How to complete this task: For the entries that follow, retype exactly the lines from the one containing "color: #7f1d1d ->" to the one containing "text: 美国模式的特点、董事会的特征 ->", inclusive, and only those. Images stay out of the copy.

Information shown:
# # # # #
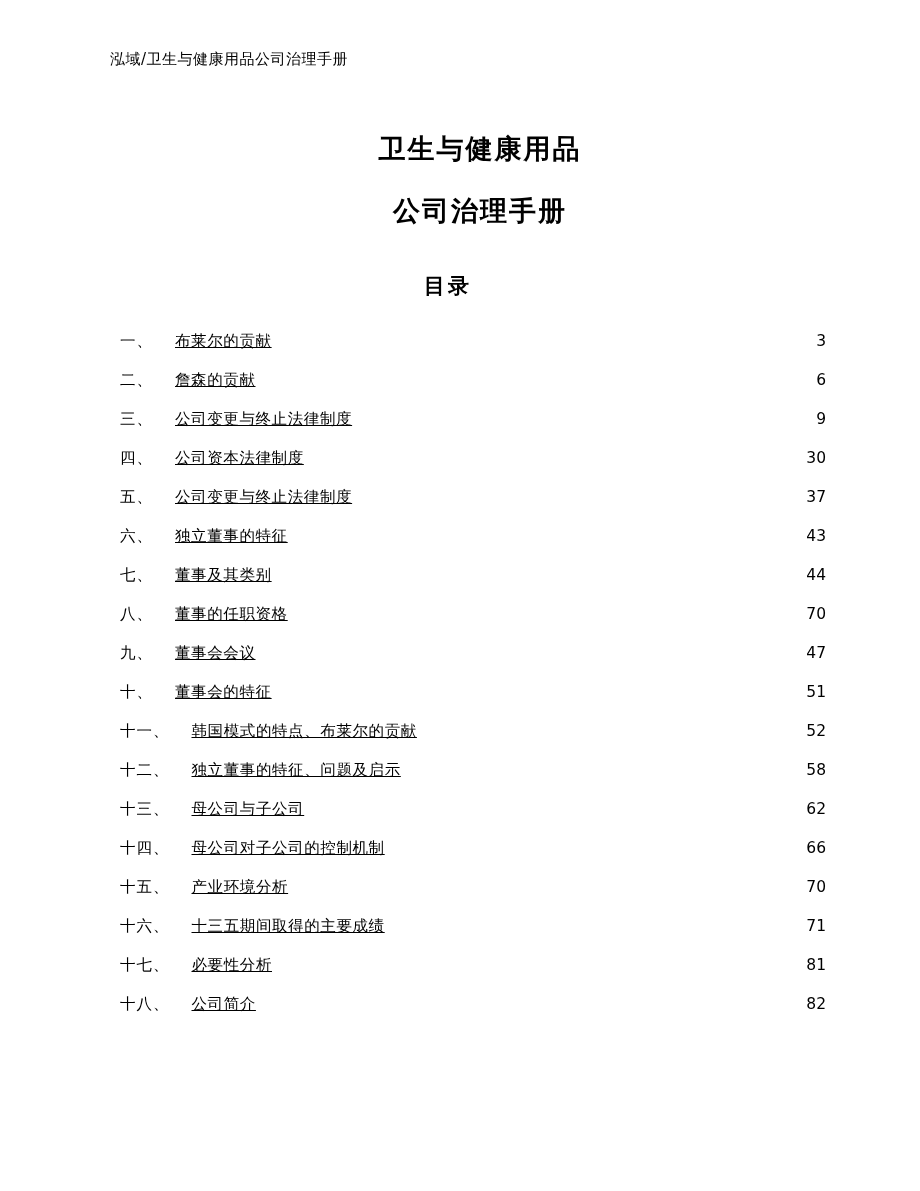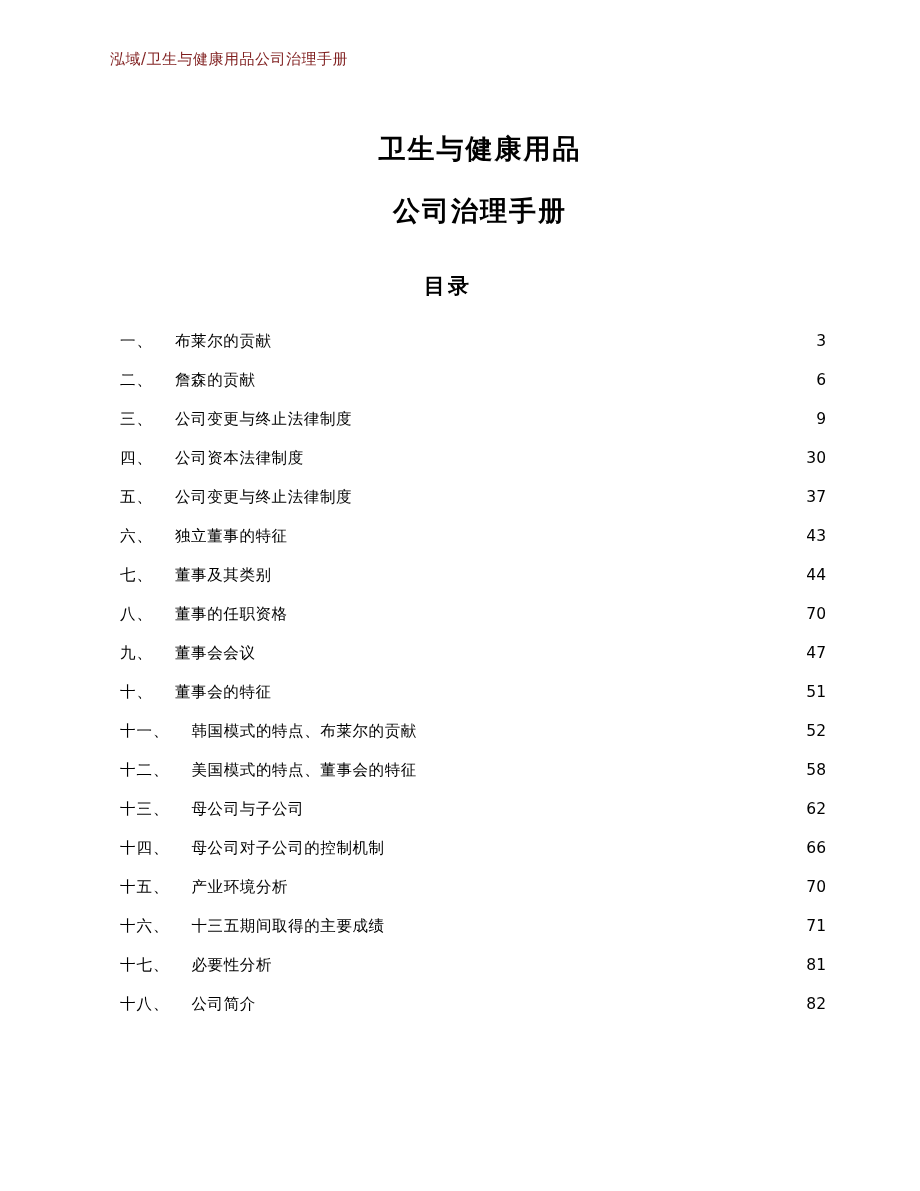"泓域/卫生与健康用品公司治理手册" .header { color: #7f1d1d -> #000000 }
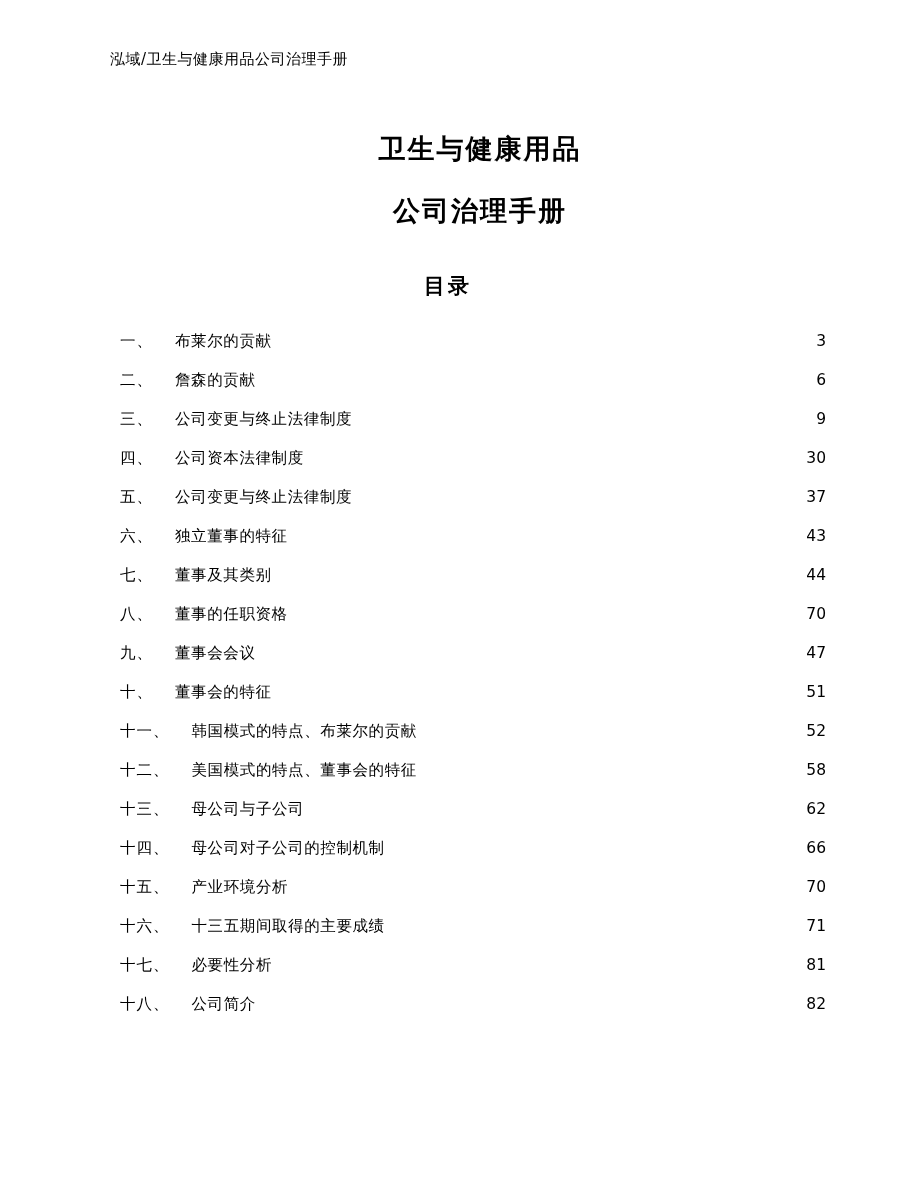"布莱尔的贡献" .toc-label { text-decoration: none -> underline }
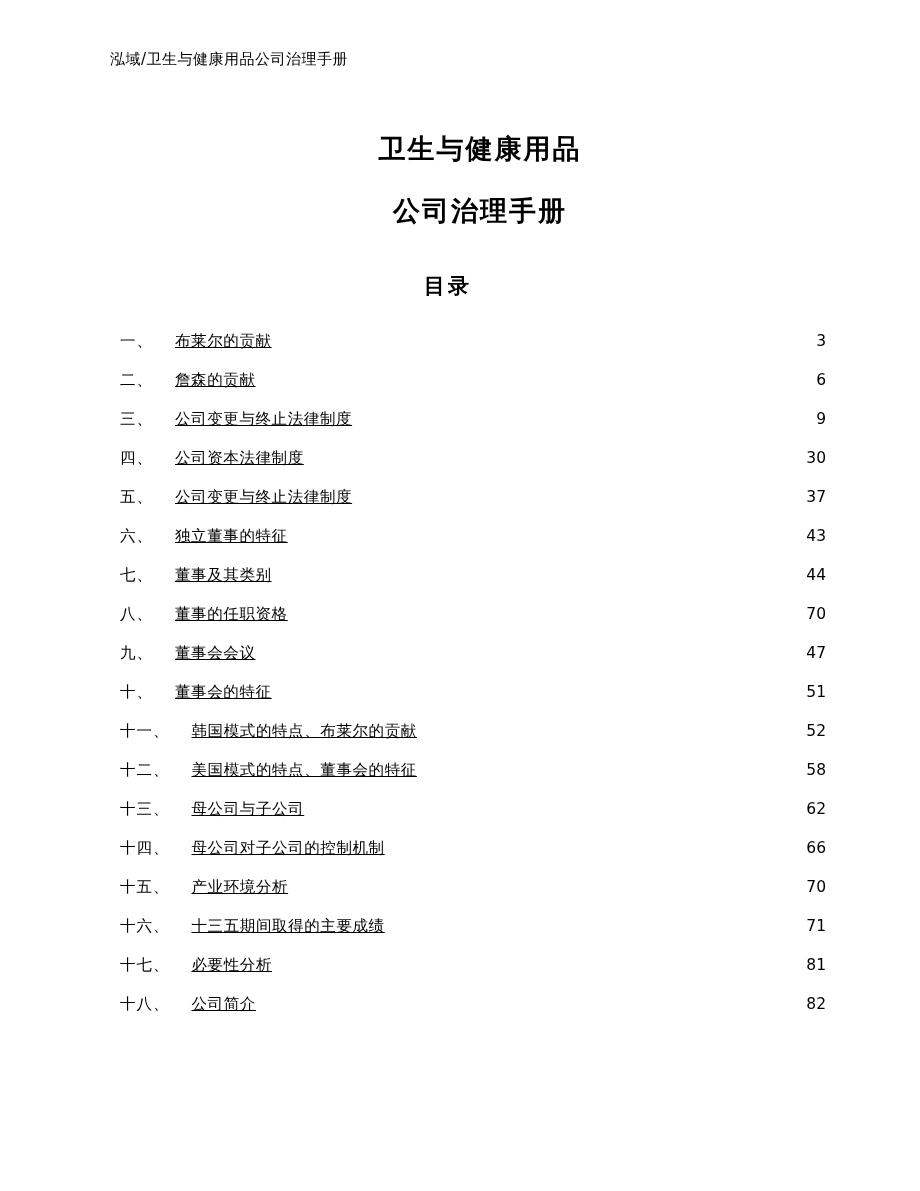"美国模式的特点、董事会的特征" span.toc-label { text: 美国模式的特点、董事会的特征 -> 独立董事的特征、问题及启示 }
# # # # #
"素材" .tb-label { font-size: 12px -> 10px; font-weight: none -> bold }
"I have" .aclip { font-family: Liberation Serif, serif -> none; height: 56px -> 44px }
# # # # #
Task answer:
"泓域/卫生与健康用品公司治理手册" .header { color: #7f1d1d -> #000000 }
"布莱尔的贡献" .toc-label { text-decoration: none -> underline }
"美国模式的特点、董事会的特征" span.toc-label { text: 美国模式的特点、董事会的特征 -> 独立董事的特征、问题及启示 }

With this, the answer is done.